Screenshot and code edit data
- - -
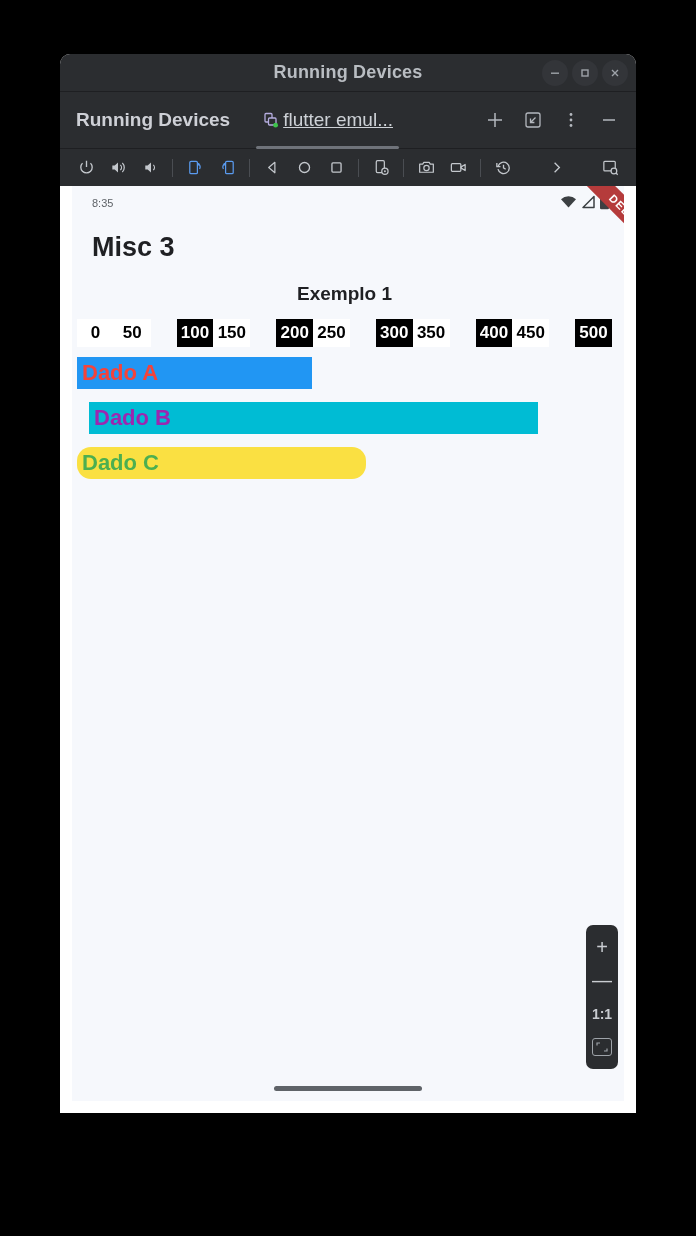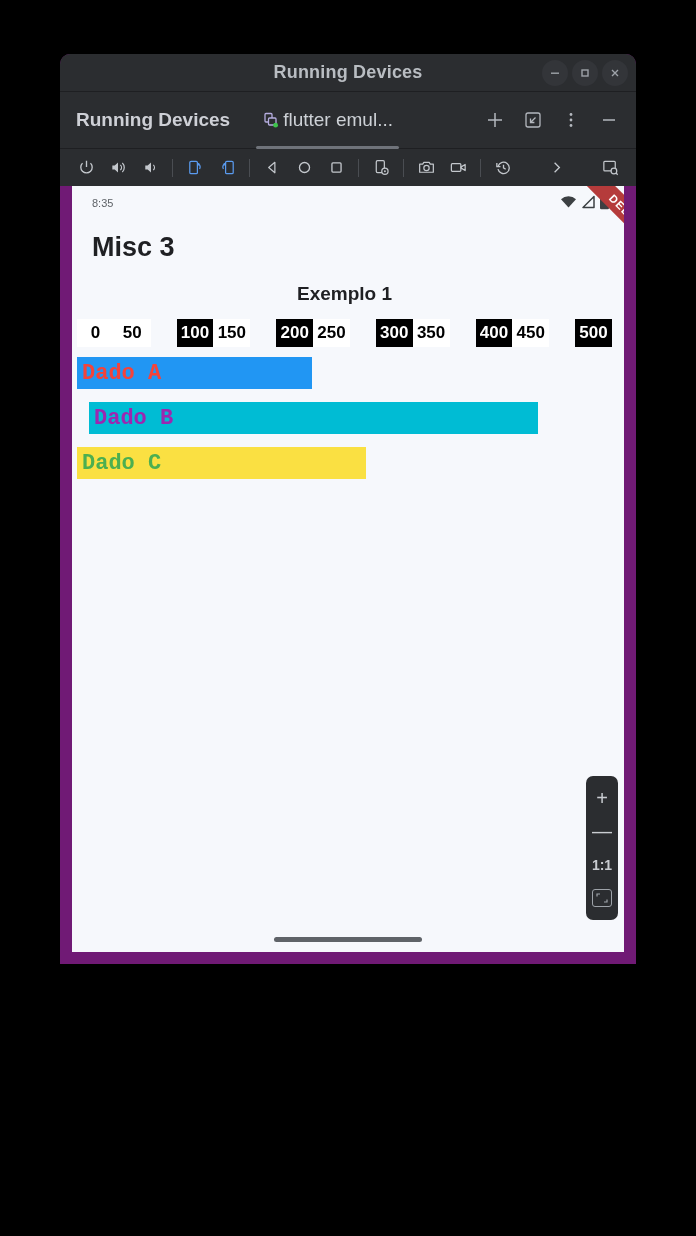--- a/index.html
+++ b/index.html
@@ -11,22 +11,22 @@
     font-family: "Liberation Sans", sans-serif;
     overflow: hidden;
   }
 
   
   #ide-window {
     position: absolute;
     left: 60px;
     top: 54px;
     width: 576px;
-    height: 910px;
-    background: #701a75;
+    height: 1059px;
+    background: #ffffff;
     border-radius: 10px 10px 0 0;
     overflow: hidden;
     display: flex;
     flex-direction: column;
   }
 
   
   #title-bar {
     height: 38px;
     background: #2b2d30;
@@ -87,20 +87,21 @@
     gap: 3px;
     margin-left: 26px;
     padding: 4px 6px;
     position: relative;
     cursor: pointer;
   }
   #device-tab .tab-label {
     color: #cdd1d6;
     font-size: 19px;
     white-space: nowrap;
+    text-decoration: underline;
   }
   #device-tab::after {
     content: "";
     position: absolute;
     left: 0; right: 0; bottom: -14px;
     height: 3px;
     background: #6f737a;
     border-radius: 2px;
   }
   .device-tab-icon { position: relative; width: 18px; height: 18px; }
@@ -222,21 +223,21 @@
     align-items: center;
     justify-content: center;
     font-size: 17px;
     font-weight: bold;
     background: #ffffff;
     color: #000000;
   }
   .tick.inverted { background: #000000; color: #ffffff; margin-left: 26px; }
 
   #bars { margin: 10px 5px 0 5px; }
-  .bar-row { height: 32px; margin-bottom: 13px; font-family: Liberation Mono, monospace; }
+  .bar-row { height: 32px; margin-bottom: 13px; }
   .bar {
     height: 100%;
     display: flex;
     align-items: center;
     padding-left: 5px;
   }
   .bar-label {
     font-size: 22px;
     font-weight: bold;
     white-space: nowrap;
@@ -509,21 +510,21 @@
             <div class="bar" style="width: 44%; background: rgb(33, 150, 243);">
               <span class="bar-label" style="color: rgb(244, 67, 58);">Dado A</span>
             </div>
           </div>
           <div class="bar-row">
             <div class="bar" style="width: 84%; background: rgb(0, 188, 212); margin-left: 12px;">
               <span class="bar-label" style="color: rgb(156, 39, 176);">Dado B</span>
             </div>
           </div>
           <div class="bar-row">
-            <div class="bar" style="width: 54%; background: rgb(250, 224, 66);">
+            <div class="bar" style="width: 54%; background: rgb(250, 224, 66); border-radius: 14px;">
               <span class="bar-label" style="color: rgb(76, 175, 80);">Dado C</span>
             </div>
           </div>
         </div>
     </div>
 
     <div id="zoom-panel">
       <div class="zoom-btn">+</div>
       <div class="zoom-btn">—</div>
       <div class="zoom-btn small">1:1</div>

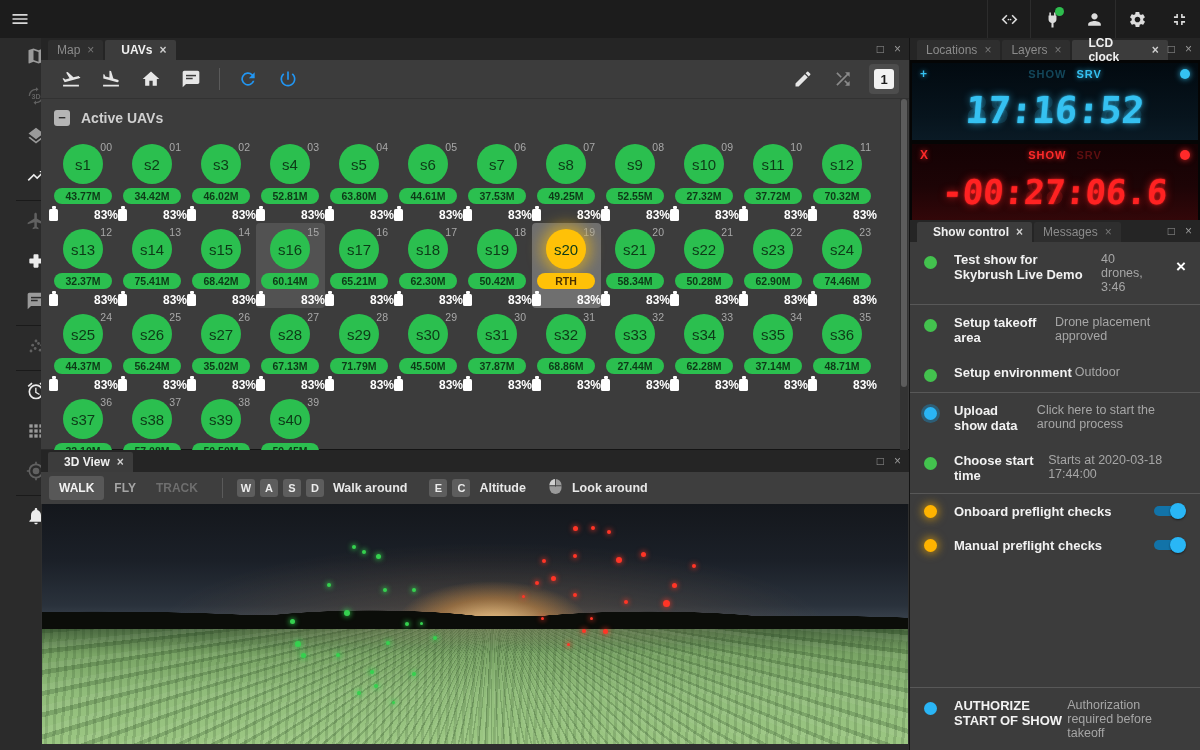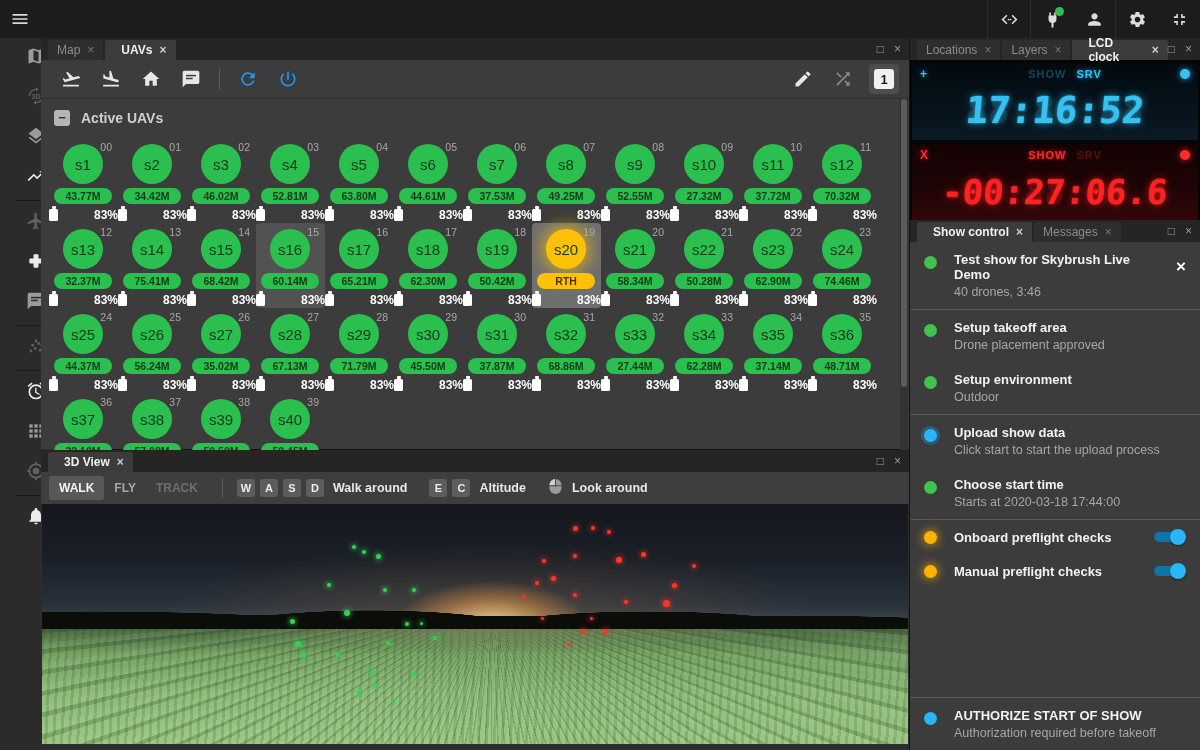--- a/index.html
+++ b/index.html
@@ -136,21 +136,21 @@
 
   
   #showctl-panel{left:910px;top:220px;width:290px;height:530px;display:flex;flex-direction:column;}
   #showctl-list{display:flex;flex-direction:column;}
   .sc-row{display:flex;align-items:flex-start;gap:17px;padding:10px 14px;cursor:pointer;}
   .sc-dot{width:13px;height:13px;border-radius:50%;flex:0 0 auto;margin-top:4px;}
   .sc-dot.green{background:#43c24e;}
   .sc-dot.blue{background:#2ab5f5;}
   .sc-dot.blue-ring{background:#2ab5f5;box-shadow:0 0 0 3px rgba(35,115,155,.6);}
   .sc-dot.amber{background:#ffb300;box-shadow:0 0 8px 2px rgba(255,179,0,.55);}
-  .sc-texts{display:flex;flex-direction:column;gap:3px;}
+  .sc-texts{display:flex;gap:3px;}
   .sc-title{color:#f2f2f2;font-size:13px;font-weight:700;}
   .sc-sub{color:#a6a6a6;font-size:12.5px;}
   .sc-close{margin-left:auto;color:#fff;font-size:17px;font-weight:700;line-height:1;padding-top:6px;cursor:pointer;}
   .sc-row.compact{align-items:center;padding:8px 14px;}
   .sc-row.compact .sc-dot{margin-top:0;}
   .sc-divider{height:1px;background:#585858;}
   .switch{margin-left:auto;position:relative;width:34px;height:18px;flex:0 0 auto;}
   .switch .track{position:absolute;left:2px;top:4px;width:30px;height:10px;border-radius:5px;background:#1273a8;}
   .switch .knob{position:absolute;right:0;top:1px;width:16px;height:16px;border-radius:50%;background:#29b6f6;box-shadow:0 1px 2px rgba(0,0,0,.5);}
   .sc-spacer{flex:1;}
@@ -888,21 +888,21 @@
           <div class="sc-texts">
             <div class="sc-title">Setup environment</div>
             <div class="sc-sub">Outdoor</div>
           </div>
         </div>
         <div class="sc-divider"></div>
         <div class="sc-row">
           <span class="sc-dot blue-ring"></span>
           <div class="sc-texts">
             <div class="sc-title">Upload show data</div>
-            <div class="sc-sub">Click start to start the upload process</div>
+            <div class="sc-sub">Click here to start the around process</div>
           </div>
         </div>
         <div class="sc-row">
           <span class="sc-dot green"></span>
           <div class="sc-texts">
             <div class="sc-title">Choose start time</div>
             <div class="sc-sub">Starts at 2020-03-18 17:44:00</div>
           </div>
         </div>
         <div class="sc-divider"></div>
- - -
WHAT TO WORK ON: Pictures aside, retype the entries above exactly as they are.

TASK RESPONSE:
--- a/index.html
+++ b/index.html
@@ -11,22 +11,22 @@
     font-family: "Liberation Sans", sans-serif;
     overflow: hidden;
   }
 
   
   #ide-window {
     position: absolute;
     left: 60px;
     top: 54px;
     width: 576px;
-    height: 910px;
-    background: #701a75;
+    height: 1059px;
+    background: #ffffff;
     border-radius: 10px 10px 0 0;
     overflow: hidden;
     display: flex;
     flex-direction: column;
   }
 
   
   #title-bar {
     height: 38px;
     background: #2b2d30;
@@ -87,20 +87,21 @@
     gap: 3px;
     margin-left: 26px;
     padding: 4px 6px;
     position: relative;
     cursor: pointer;
   }
   #device-tab .tab-label {
     color: #cdd1d6;
     font-size: 19px;
     white-space: nowrap;
+    text-decoration: underline;
   }
   #device-tab::after {
     content: "";
     position: absolute;
     left: 0; right: 0; bottom: -14px;
     height: 3px;
     background: #6f737a;
     border-radius: 2px;
   }
   .device-tab-icon { position: relative; width: 18px; height: 18px; }
@@ -222,21 +223,21 @@
     align-items: center;
     justify-content: center;
     font-size: 17px;
     font-weight: bold;
     background: #ffffff;
     color: #000000;
   }
   .tick.inverted { background: #000000; color: #ffffff; margin-left: 26px; }
 
   #bars { margin: 10px 5px 0 5px; }
-  .bar-row { height: 32px; margin-bottom: 13px; font-family: Liberation Mono, monospace; }
+  .bar-row { height: 32px; margin-bottom: 13px; }
   .bar {
     height: 100%;
     display: flex;
     align-items: center;
     padding-left: 5px;
   }
   .bar-label {
     font-size: 22px;
     font-weight: bold;
     white-space: nowrap;
@@ -509,21 +510,21 @@
             <div class="bar" style="width: 44%; background: rgb(33, 150, 243);">
               <span class="bar-label" style="color: rgb(244, 67, 58);">Dado A</span>
             </div>
           </div>
           <div class="bar-row">
             <div class="bar" style="width: 84%; background: rgb(0, 188, 212); margin-left: 12px;">
               <span class="bar-label" style="color: rgb(156, 39, 176);">Dado B</span>
             </div>
           </div>
           <div class="bar-row">
-            <div class="bar" style="width: 54%; background: rgb(250, 224, 66);">
+            <div class="bar" style="width: 54%; background: rgb(250, 224, 66); border-radius: 14px;">
               <span class="bar-label" style="color: rgb(76, 175, 80);">Dado C</span>
             </div>
           </div>
         </div>
     </div>
 
     <div id="zoom-panel">
       <div class="zoom-btn">+</div>
       <div class="zoom-btn">—</div>
       <div class="zoom-btn small">1:1</div>

--- a/index.html
+++ b/index.html
@@ -136,21 +136,21 @@
 
   
   #showctl-panel{left:910px;top:220px;width:290px;height:530px;display:flex;flex-direction:column;}
   #showctl-list{display:flex;flex-direction:column;}
   .sc-row{display:flex;align-items:flex-start;gap:17px;padding:10px 14px;cursor:pointer;}
   .sc-dot{width:13px;height:13px;border-radius:50%;flex:0 0 auto;margin-top:4px;}
   .sc-dot.green{background:#43c24e;}
   .sc-dot.blue{background:#2ab5f5;}
   .sc-dot.blue-ring{background:#2ab5f5;box-shadow:0 0 0 3px rgba(35,115,155,.6);}
   .sc-dot.amber{background:#ffb300;box-shadow:0 0 8px 2px rgba(255,179,0,.55);}
-  .sc-texts{display:flex;flex-direction:column;gap:3px;}
+  .sc-texts{display:flex;gap:3px;}
   .sc-title{color:#f2f2f2;font-size:13px;font-weight:700;}
   .sc-sub{color:#a6a6a6;font-size:12.5px;}
   .sc-close{margin-left:auto;color:#fff;font-size:17px;font-weight:700;line-height:1;padding-top:6px;cursor:pointer;}
   .sc-row.compact{align-items:center;padding:8px 14px;}
   .sc-row.compact .sc-dot{margin-top:0;}
   .sc-divider{height:1px;background:#585858;}
   .switch{margin-left:auto;position:relative;width:34px;height:18px;flex:0 0 auto;}
   .switch .track{position:absolute;left:2px;top:4px;width:30px;height:10px;border-radius:5px;background:#1273a8;}
   .switch .knob{position:absolute;right:0;top:1px;width:16px;height:16px;border-radius:50%;background:#29b6f6;box-shadow:0 1px 2px rgba(0,0,0,.5);}
   .sc-spacer{flex:1;}
@@ -888,21 +888,21 @@
           <div class="sc-texts">
             <div class="sc-title">Setup environment</div>
             <div class="sc-sub">Outdoor</div>
           </div>
         </div>
         <div class="sc-divider"></div>
         <div class="sc-row">
           <span class="sc-dot blue-ring"></span>
           <div class="sc-texts">
             <div class="sc-title">Upload show data</div>
-            <div class="sc-sub">Click start to start the upload process</div>
+            <div class="sc-sub">Click here to start the around process</div>
           </div>
         </div>
         <div class="sc-row">
           <span class="sc-dot green"></span>
           <div class="sc-texts">
             <div class="sc-title">Choose start time</div>
             <div class="sc-sub">Starts at 2020-03-18 17:44:00</div>
           </div>
         </div>
         <div class="sc-divider"></div>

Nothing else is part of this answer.